Warren Buffett credits Apple CEO Tim Cook with making ‘a lot more money than I’ve ever made’ for Berkshire Hathaway


- At the annual shareholder meeting of Berkshire Hathaway, Warren Buffett praised Apple's CEO Tim Cook for his leadership of the company. The Apple investment of Berkshire Hathaway has marked a rare foray in the tech industry for Buffett. Apple will eventually be a most significant and benefit -profit investment in Berkshire.
When investors in the world looked at the IMACs, the iPod, and the iPhone and saw technological successes, Warren Buffet saw something simpler: products loved by everyone.
Buffett, who on Saturday announced his desire to come down from his role as CEO of Berkshire Hathaway by the end of the year, made billions of investment in Apple. Long carefully with tech investments, Buffett made an exception for Apple. At one point in 2024, he was even the Apple Largest investor Outside the ETFs.
Throughout the years, Buffett has not popularly treated Apple as a consumer commodity company, not a tech company. He also enjoyed Apple's ability to create and market products that seemed to not get enough consumers. In that sense, Buffett likens Apple more than Coca-Cola, another of his long-term investment.
At a Saturday meeting, Buffett sang Apple and CEO compliments Tim Cook for the returns that he had delivered Berkshire Hathaway in recent years.
“I'm a bit shy to say that Tim Cook made more money in Berkshire than I had done Berkshire Hathaway,” Buffett said.
Cook, in Buffett's estimation, has led the company that is amazing since Apple Cofounder and CEO Steve Jobs went down in 2011, just months before he died.
“I know Steve Jobs for a moment, and of course Steve has done things that have done nothing to develop Apple,” Buffett said. “Steve chose Tim to succeed him, and he actually made the right decision. Steve died as a child as you know, and no one but Steve could have created Apple, but no one but Tim could have developed it.
Jobs and buffetts crossed paths several times in their career. At one time, Buffett recalled that Jobs called him for advice on what to do with Apple's big cash pile. Buffett recommends Apple Buy Back Stock, agreed by both men who are not measured in their view.

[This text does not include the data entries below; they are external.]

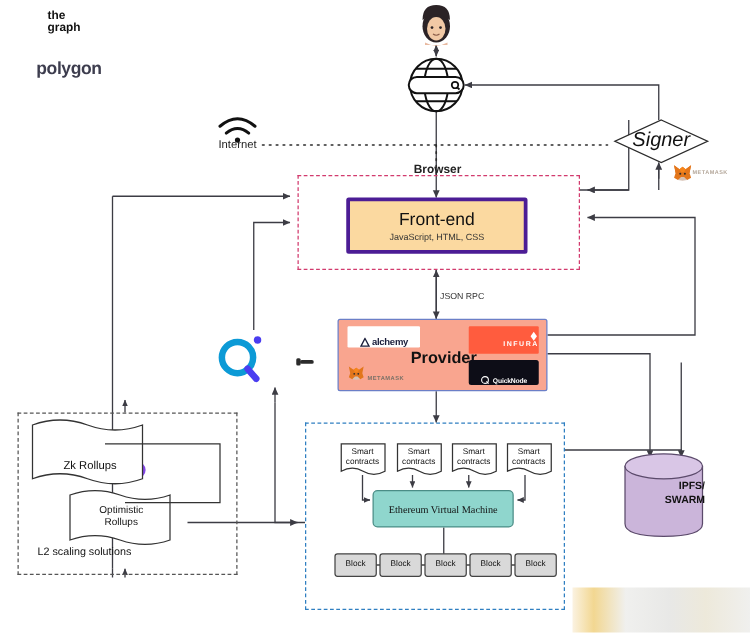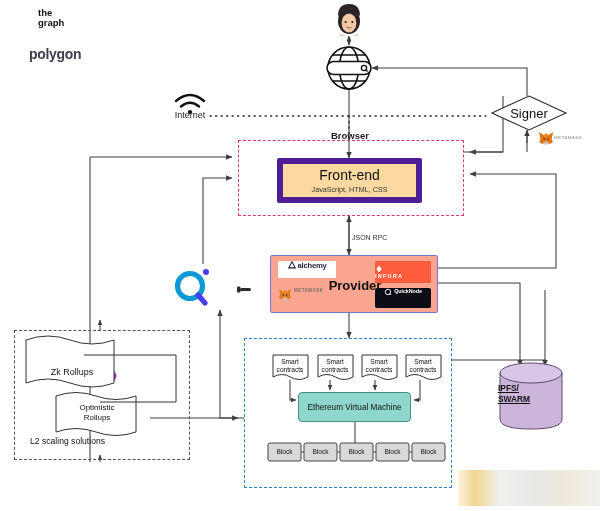--- a/index.html
+++ b/index.html
@@ -18,7 +18,7 @@
   #internet-label{left:160px;top:110px;width:60px;font-size:9px;color:#222;}
   
   #signer-node{left:492px;top:96px;width:74px;height:34px;}
-  #signer-text{font-size:13px;color:#111;}
+  #signer-text{font-size:16px;color:#111;font-style:italic;}
   #metamask-small{position:absolute;left:536px;top:130px;width:62px;height:14px;display:flex;align-items:center;gap:2px;}
   #metamask-small .mmtxt{font-size:4.4px;font-weight:bold;color:#b4a79a;letter-spacing:.4px;}
 

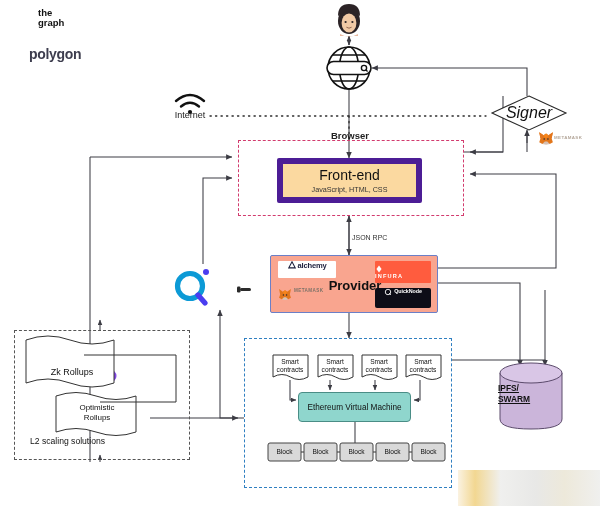--- a/index.html
+++ b/index.html
@@ -24,7 +24,7 @@
 
   
   #frontend-zone{left:238px;top:140px;width:226px;height:76px;border:1.4px dashed #d23b6e;background:transparent;}
-  #frontend-box{left:277px;top:158px;width:145px;height:45px;background:#fbd9a0;border:6px solid #4c1d95;border-radius:2px;}
+  #frontend-box{left:277px;top:158px;width:145px;height:45px;background:#fbd9a0;border:3px solid #4c1d95;border-radius:2px;}
   #frontend-title{font-size:14px;color:#111;line-height:16px;}
   #frontend-sub{font-size:7.2px;color:#333;margin-top:2px;}
   #jsonrpc-label{left:352px;top:234px;width:70px;font-size:7px;color:#333;text-align:left;}

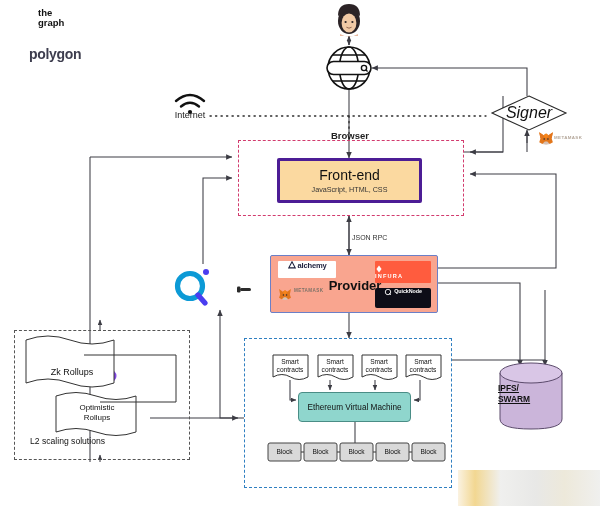--- a/index.html
+++ b/index.html
@@ -33,7 +33,7 @@
   #provider-box{left:270px;top:255px;width:168px;height:58px;background:#f9a58f;border:1.2px solid #6b7fc7;border-radius:2px;}
   #provider-title{position:absolute;left:0;top:0;width:168px;height:58px;display:flex;align-items:center;justify-content:center;
                   font-size:13px;font-weight:bold;color:#111;}
-  .plogo{position:absolute;display:flex;align-items:flex-start;justify-content:center;gap:2px;overflow:hidden;}
+  .plogo{position:absolute;display:flex;align-items:flex-end;justify-content:center;gap:2px;overflow:hidden;}
   #logo-alchemy{left:7px;top:5px;width:58px;height:17px;background:#ffffff;border-radius:1px;}
   #logo-alchemy .t{font-size:7.6px;font-weight:bold;color:#1b1e3b;letter-spacing:-.2px;}
   #logo-metamask{left:7px;top:32px;width:58px;height:17px;background:transparent;justify-content:flex-start;}

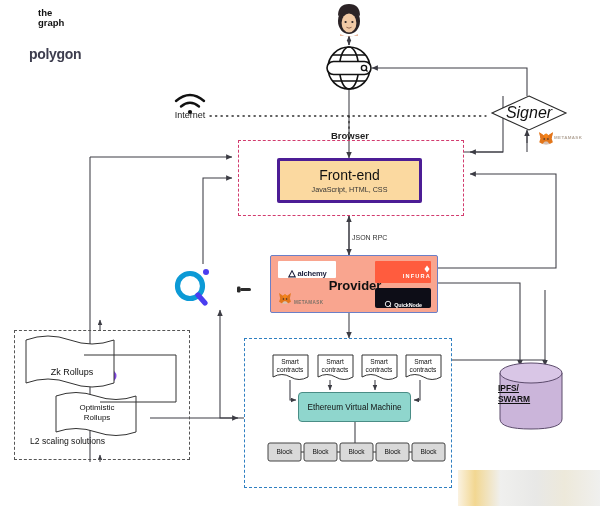--- a/index.html
+++ b/index.html
@@ -64,7 +64,7 @@
   .block-label{position:absolute;font-size:6.6px;color:#111;text-align:center;}
 
   
-  #ipfs-text{position:absolute;left:498px;top:383px;width:66px;text-align:left;font-size:8.4px;font-weight:bold;color:#111;line-height:11px;text-decoration:underline;}
+  #ipfs-text{position:absolute;left:498px;top:383px;width:66px;text-align:right;font-size:8.4px;font-weight:bold;color:#111;line-height:11px;}
 
   
   #watermark{position:absolute;left:458px;top:470px;width:142px;height:36px;

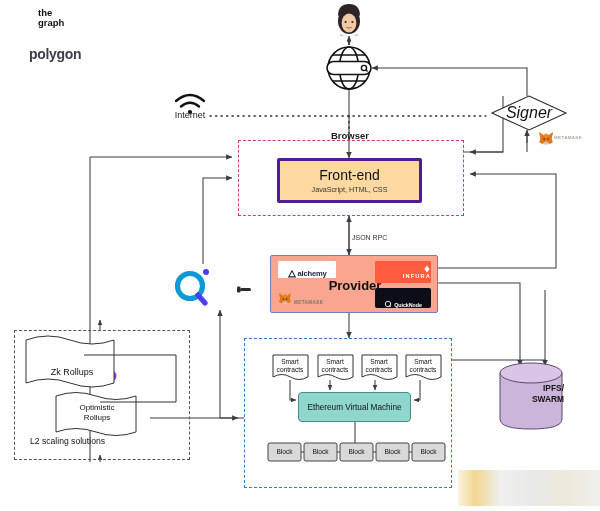--- a/index.html
+++ b/index.html
@@ -60,7 +60,7 @@
   #eth-caption{left:252px;top:473px;width:192px;font-size:9px;font-weight:bold;color:#111;}
   .sc-label{font-size:6.6px;color:#111;line-height:7.6px;text-align:center;}
   #evm-box{left:298px;top:392px;width:113px;height:30px;background:#8fd6cd;border:1px solid #4a8d86;border-radius:4px;}
-  #evm-text{font-size:8.2px;color:#111;}
+  #evm-text{font-size:8.2px;color:#111;font-family:Liberation Serif, serif;}
   .block-label{position:absolute;font-size:6.6px;color:#111;text-align:center;}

However, jobs decided not to, choose instead of just to handle the cash.
“He just wants to have cash,” Buffett said CNBC in 2012. “It was very friendly -friendly to me because I found out that he said that I told him that there was nothing to do with cash. But he didn't want to re -buy the stocks, even though he really thought his stock was significantly impeccable.”
It was another few years after his phone call at jobs before Buffett became an apple investor. Berkshire Hathaway first began investing in Apple in 2016. The transition was marked with a significant transfer to the company's investment approach. To that point, Buffett and his investment partner, the late Charlie Munger, have avoided investing in tech companies because they think they do not understand the industry to make decisions.
A few years before the investment in Apple, Munger, Berkshire Hathaway's vice chair, recognized that it was not a common investment for the company despite its strong performance in recent years.
“The whole world admires apple accomplishments,” Munger told Reuters In 2013. “On the other hand, you can hardly think of another business that is more un-berkshire-like than Apple.”
By 2016, Buffett and Munger will set up and start developing a massive iPhone-Maker stake. That year, a Berkshire investment manager made a relatively small investment (for Berkshire Hathaway) of nearly $ 1 billion in Apple sharing. Later that year, another Berkshire Exec introduced Apple as a promising stock, which led to a stripe of major investments.
Despite being a bit disappointed with the tech itself, Buffett admires the pull of Apple products on their consumers. “Warren can see how dominant the products are,” Munger said The Wall Street Journal in 2023.
From that point on Berkshire will continue to invest in Apple, which eventually became Berkshire's biggest investment. However, Berkshire has reduced its stake. Last year, it sold billions -billion in Apple's stock because it built a massive cash pile, which has it to this day.